The electronic version of this article is the complete one and can be found online at:


Received:25 July 2008
Accepted:11 September 2008
Published:1 October 2008

© 2008 to the authors

Abstract

Coatings of carbon nanoparticles dispersed in SiO2, ZnO and NiO matrices on aluminium substrates have been fabricated by a sol–gel technique. Spectrophotometry was used to determine the solar absorptance and the thermal emittance of the composite coatings with a view to apply these as selective solar absorber surfaces in solar thermal collectors. Cross-sectional high resolution transmission electron microscopy (X-HRTEM) was used to study the fine structure of the samples.

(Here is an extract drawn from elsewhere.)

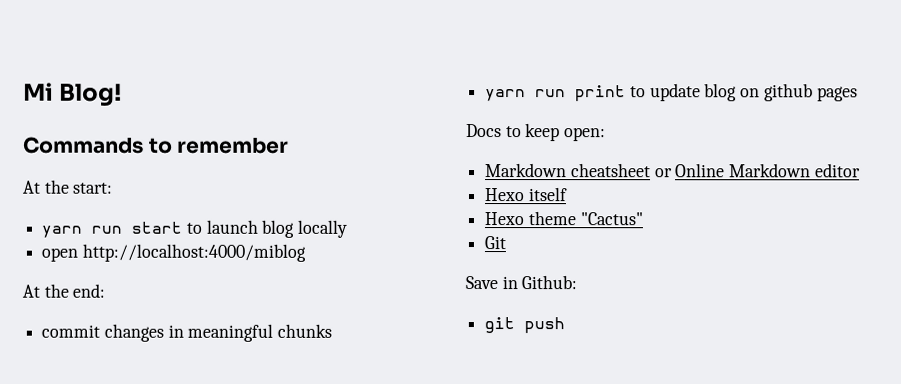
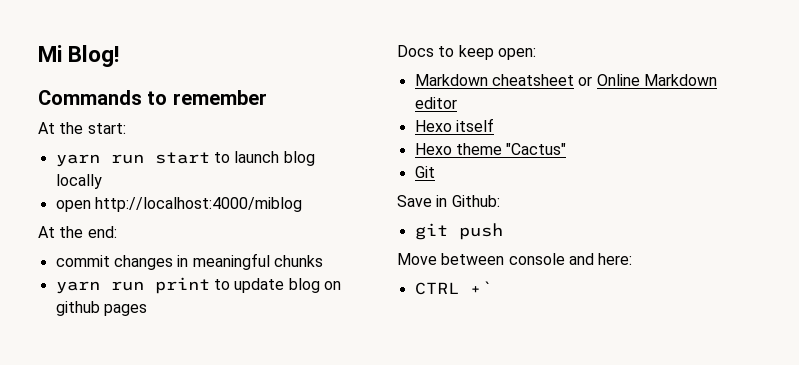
+ Move between console and here:
+ CTRL + `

Raman spectroscopy was used to estimate the grain size and crystallite size of the carbon clusters of the composite coatings. X-HRTEM studies revealed a nanometric grain size for all types of samples. The C–SiO2, C–ZnO and C–NiO coatings contained amorphous carbon nanoparticles embedded in nanocrystalline SiO2, ZnO and NiO matrices, respectively. Selected area electron diffraction (SAED) showed that a small amount of Ni grains of 30 nm diameter also existed in the NiO matrix. The thermal emittances of the samples were 10% for C–SiO2, 6% for the C–ZnO and 4% for the C–NiO samples. The solar absorptances were 95%, 71% and 84% for the C–SiO2, C–ZnO and C–NiO samples, respectively. Based on these results, C–NiO samples proved to have the best solar selectivity behaviour followed by the C–ZnO, and last were the C–SiO2samples. Raman spectroscopy studies revealed that both the C–ZnO and C–NiO samples have grain sizes for the carbon clusters in the range 55–62 nm and a crystallite size of 6 nm.

Keywords:
FTIR spectroscopy; Raman spectroscopy; Carbon nanoparticles; Oxide matrices

Introduction

The original infrared spectroscopy instruments were of the dispersive type in which prisms and gratings were used to separate the individual frequencies of energy from the infrared source. From the 1980s Fourier transform infrared (FTIR) spectroscopy has been preferred [1] to the old dispersive infrared technologies. The main advantages of FTIR spectroscopy are: non-destructive technique, increased speed of collection of spectra, increased sensitivity with high resolution capability, increased optical throughput and mechanical simplicity.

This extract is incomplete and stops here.